In the space of a few days, my entire life had turned upside down. It hadn’t been particularly normal to begin with, but my now very ex-boyfriend Chaz had been cheating on me. He’d also been running some kind of werewolf mafia ring right under my nose. Though I had no solid proof, I was sure his pack had something to do with the murder of Jim Pradiz. Not that I’d liked the sleazy reporter, but it was terrifying to know that the werewolves were willing to stoop so low to silence him.
To top things off, one of the Sunstrikers had scratched and quite possibly infected me with the lycanthropy virus. It would be weeks before I’d know for sure if I was going to join the ranks of the terminally furry come the next full moon. Clearly, thanks to the murder of Jim Pradiz—which the Sunstrikers were somehow connected to, I just knew it—I would never be one of that pack, whether or not they accepted me. It was entirely possible that they were out to kill me, too.
Thanks to Chaz’s pack, I was on the run from a bunch of murderous werewolves, the police, and half the media in the state.
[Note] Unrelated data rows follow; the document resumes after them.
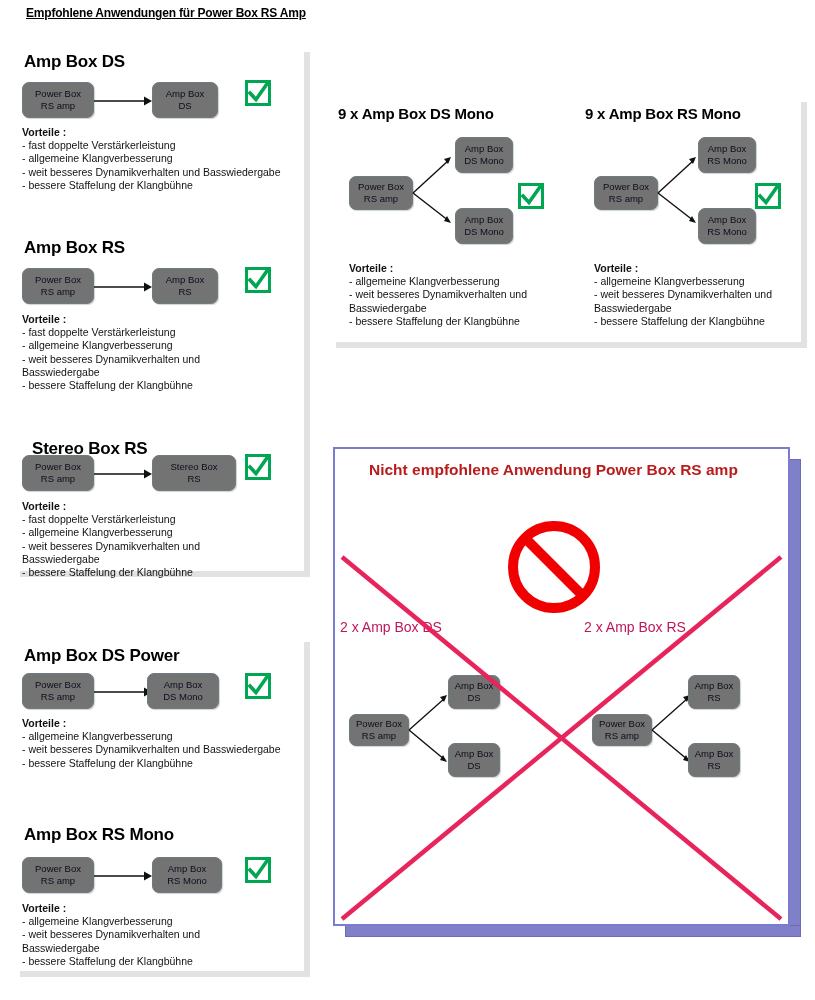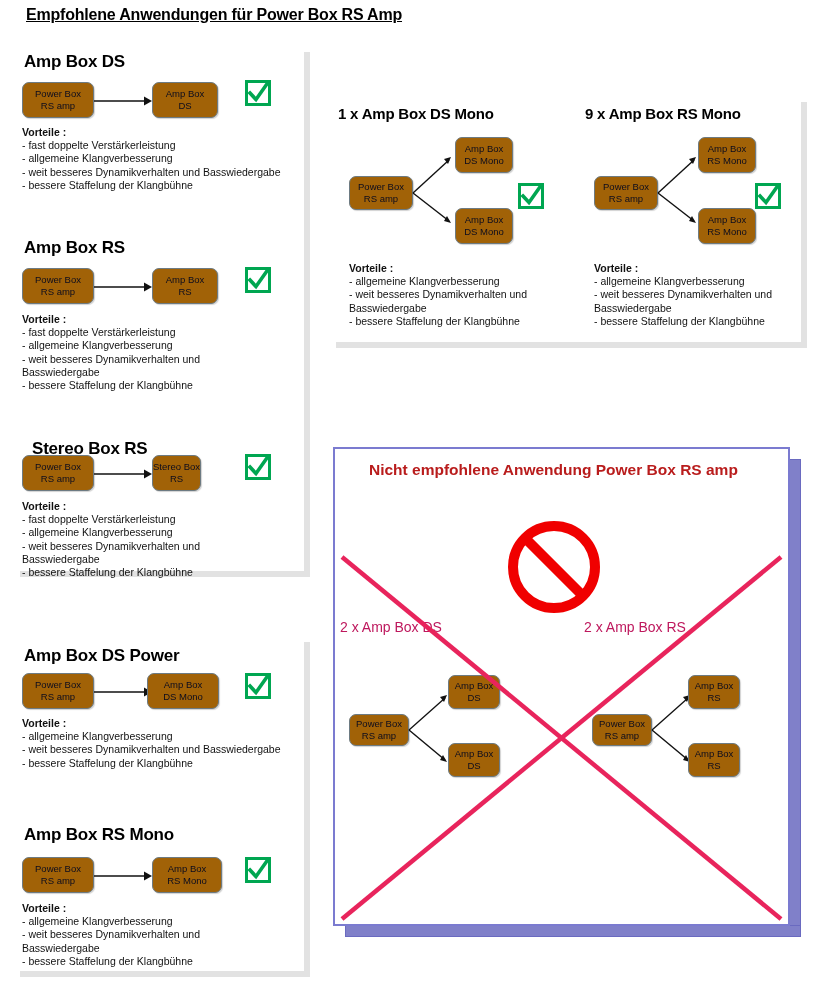"Empfohlene Anwendungen für Power Box" .page-title { font-size: 16px -> 12px }
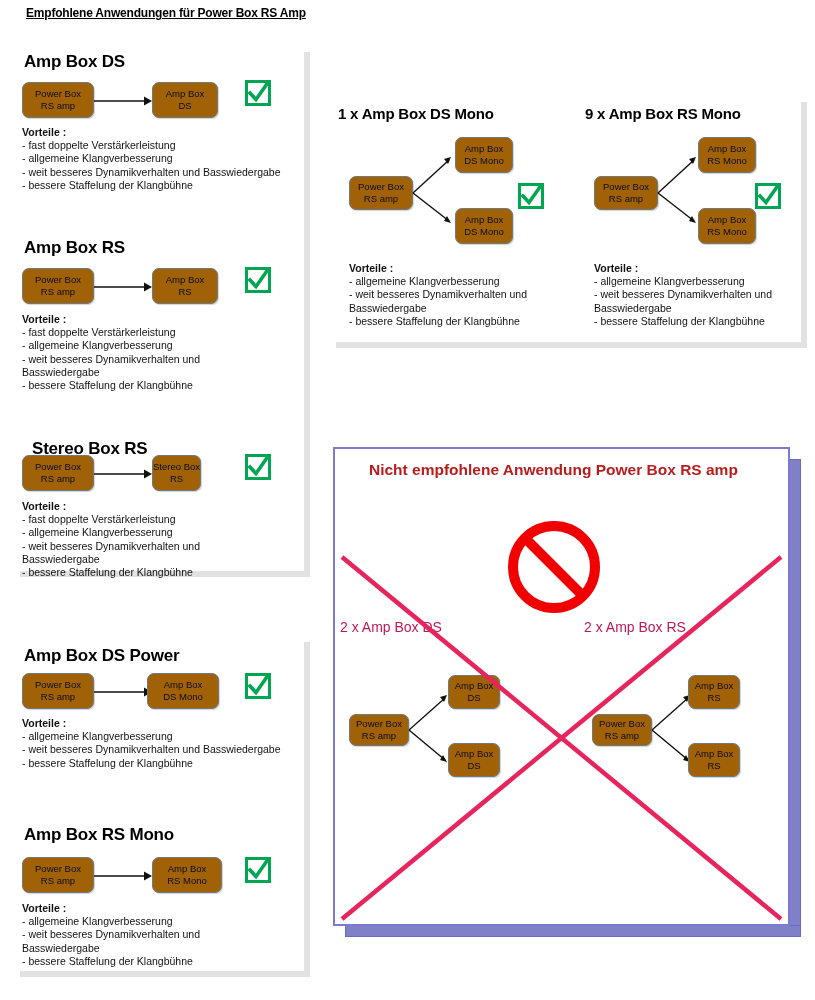"Power Box" .node { background: #a16207 -> #737373 }
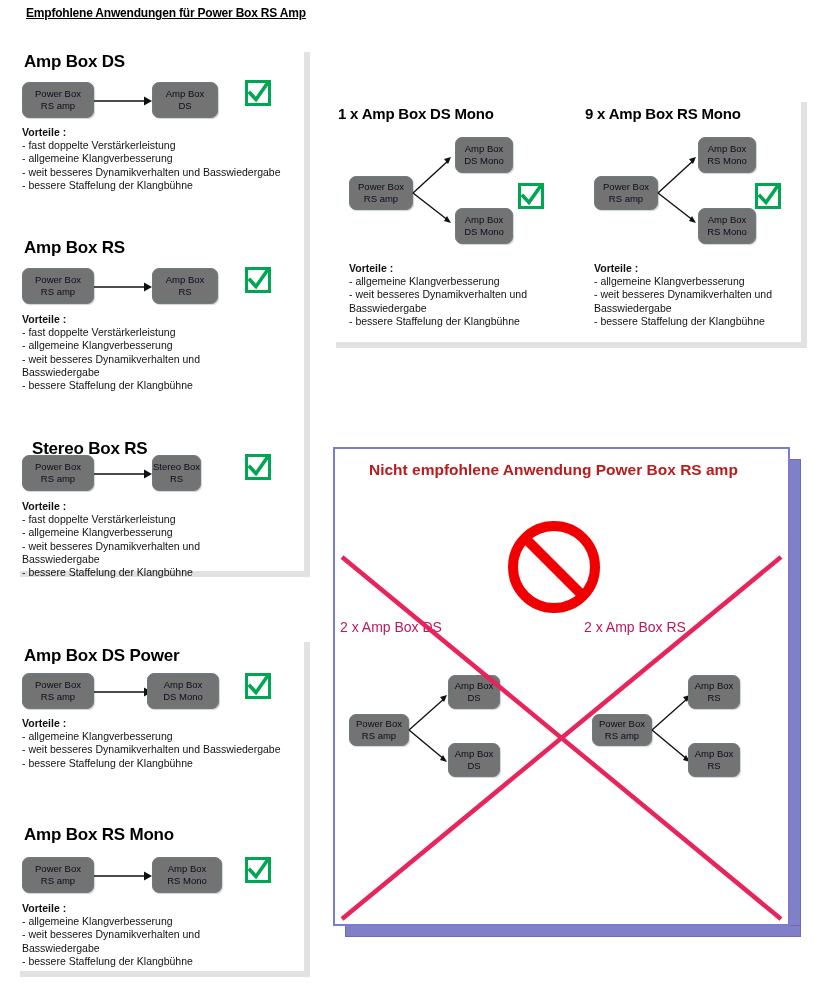"1 x Amp Box DS" div.section-title { text: 1 -> 9 }
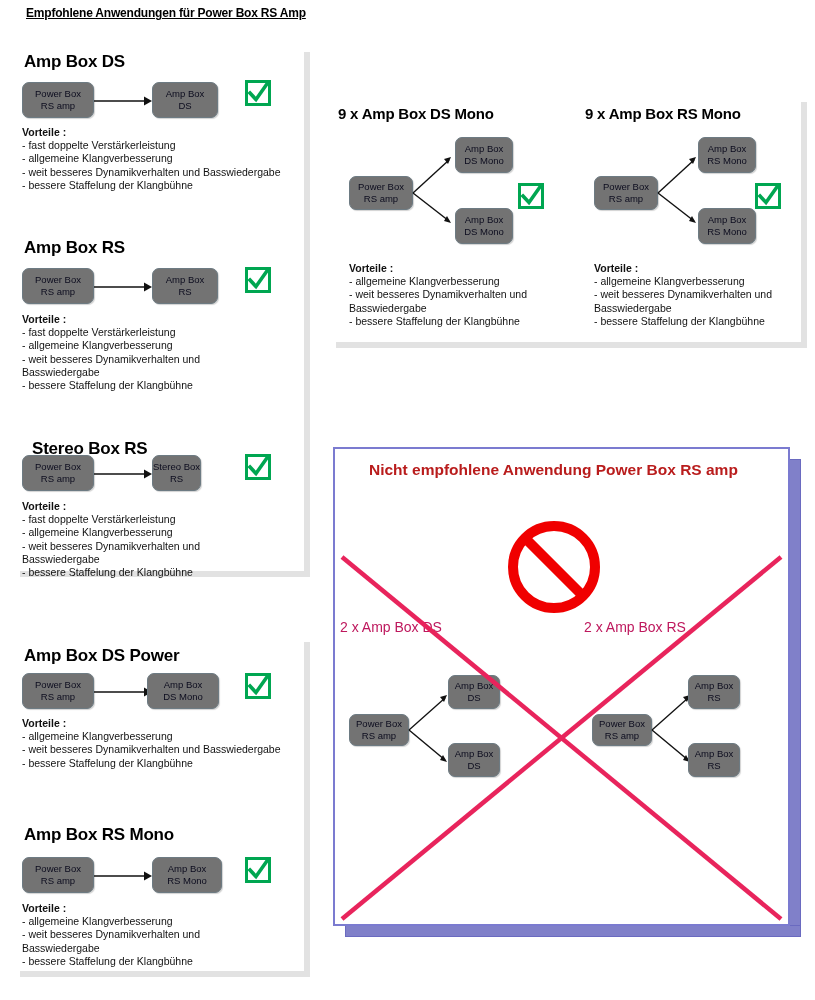"Stereo Box" div.node { width: 49px -> 84px }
The last straw had been my father’s telling me point-blank that I wasn’t his little girl anymore. Being disowned by my family for my involvement with the Others had been a gut blow I wasn’t prepared for. Recalling the raspy, accusing tones of my dad as he forbade me from ever coming home to him and Mom again made my eyes burn, but I’d cried my last tear over his pronouncement hours ago. I had work to do to make sure that the people involved with bringing this load of misery down on me and my family paid for everything they’d done. My resolve only firmed as I paused at the edge of the roof, looking down at the rusting metal framework of the fire escape that would lead me back to the filthy alleyways and webwork of New York City streets below.
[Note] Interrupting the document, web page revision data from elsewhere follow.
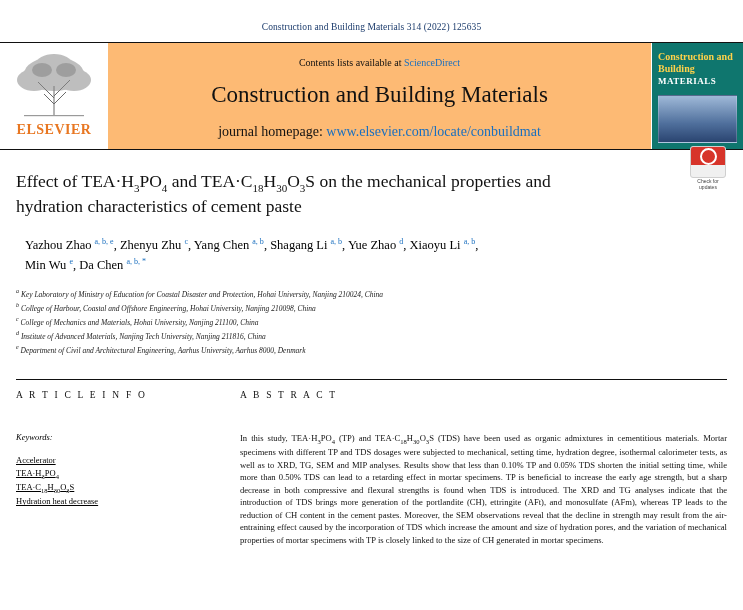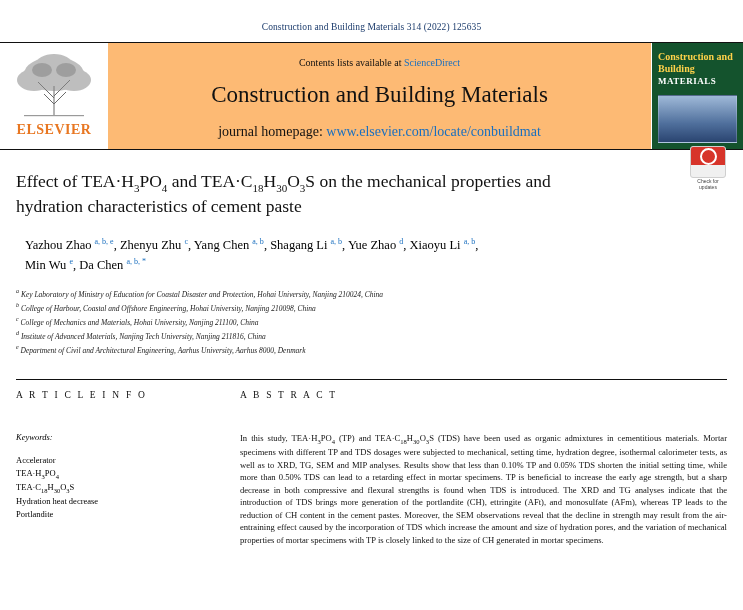"Construction and Building" .cover-thumb { background: #14532d -> #0f766e }
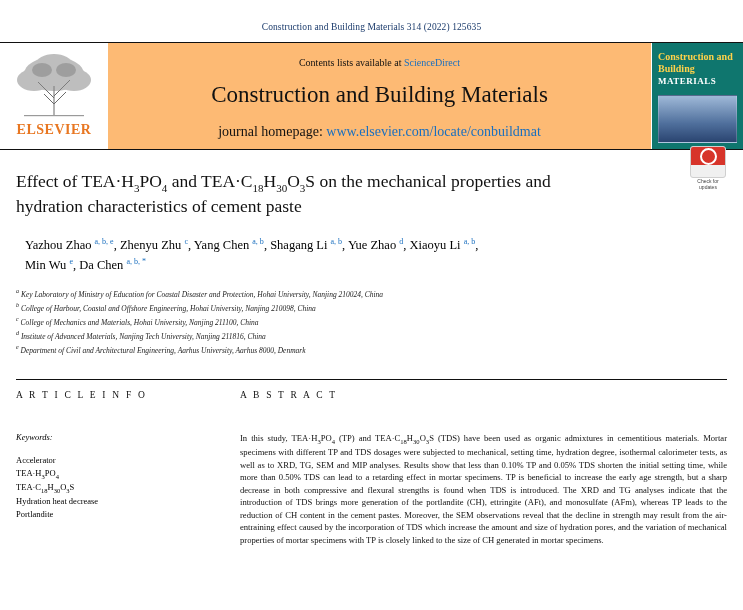"Accelerator" .kw-list div { text-decoration: none -> underline }
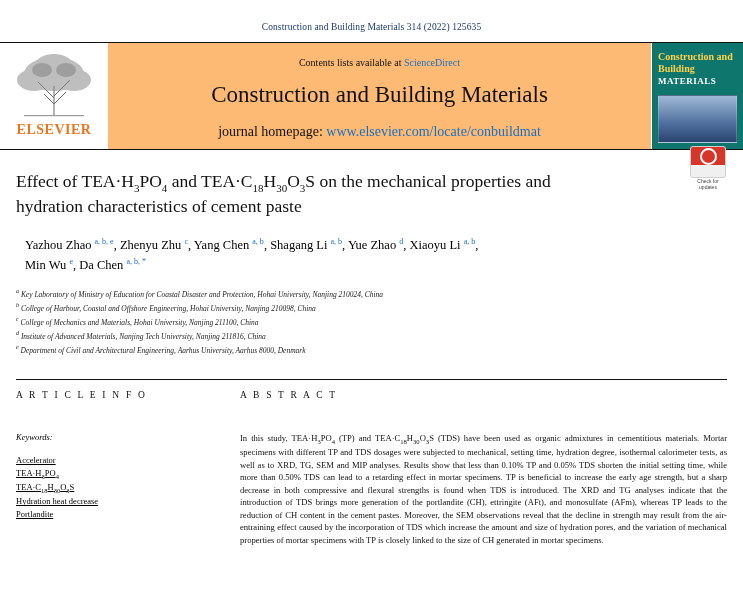"Portlandite" div { html: <div>Portlandite</div> -> none }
Considering it was Chaz and the rest of his pack’s fault that everything—my life, my livelihood, my family, and possibly my humanity—had been taken from me, I was not in a forgiving mood.
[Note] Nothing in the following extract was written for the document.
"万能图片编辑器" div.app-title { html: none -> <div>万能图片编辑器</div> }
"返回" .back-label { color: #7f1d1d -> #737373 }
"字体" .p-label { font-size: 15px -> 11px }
‘That’s an understatement.’
The droll tone of the belt had me grinning, though it was more a feral baring of my teeth than an expression of agreement. Stone chipped under my fingers as they tightened on the cornice molding on the edge of the roof. I absently flicked blood from my fingertips before dropping lightly down to the fire escape. It clanged dully at the impact, the sound rattling through the framework. I barely gave it time to finish shuddering before I leapt over the side, my already-healed fingers catching on the rail as I propelled myself down to the level below. Ladders and startled faces in windows passed in a blur, my body moving with the grace and surety of an Olympic gymnast and my stomach edging up into my lungs as I gained speed. Soon, much too soon, I was airborne.
Before I knew it, I was in a feral crouch on the alley floor, hair in my eyes and trench coat billowing around me like one of those clichéd action movie heroes, and the last echoes of my landing ricocheting off the alley walls. An inhuman feat I wouldn’t have been able to accomplish a few weeks ago without breaking my legs, even with the belt’s help. Something about giving in and letting the belt take over had changed how we worked together; it augmented my strength, speed, agility, and stamina to a far greater degree than the first time I had worn it. Not to mention, it helped me heal my minor injuries nearly as quickly as a vampire. I wondered if this was what it felt like to be an Other.
Adrenaline burned in my veins, but I didn’t give in to the belt’s siren song or halfhearted pleas for violence. Instead, I shoved my hands in my pockets and edged out of the shadows, past the Dumpsters, and into the trickle of pedestrian traffic in the city street.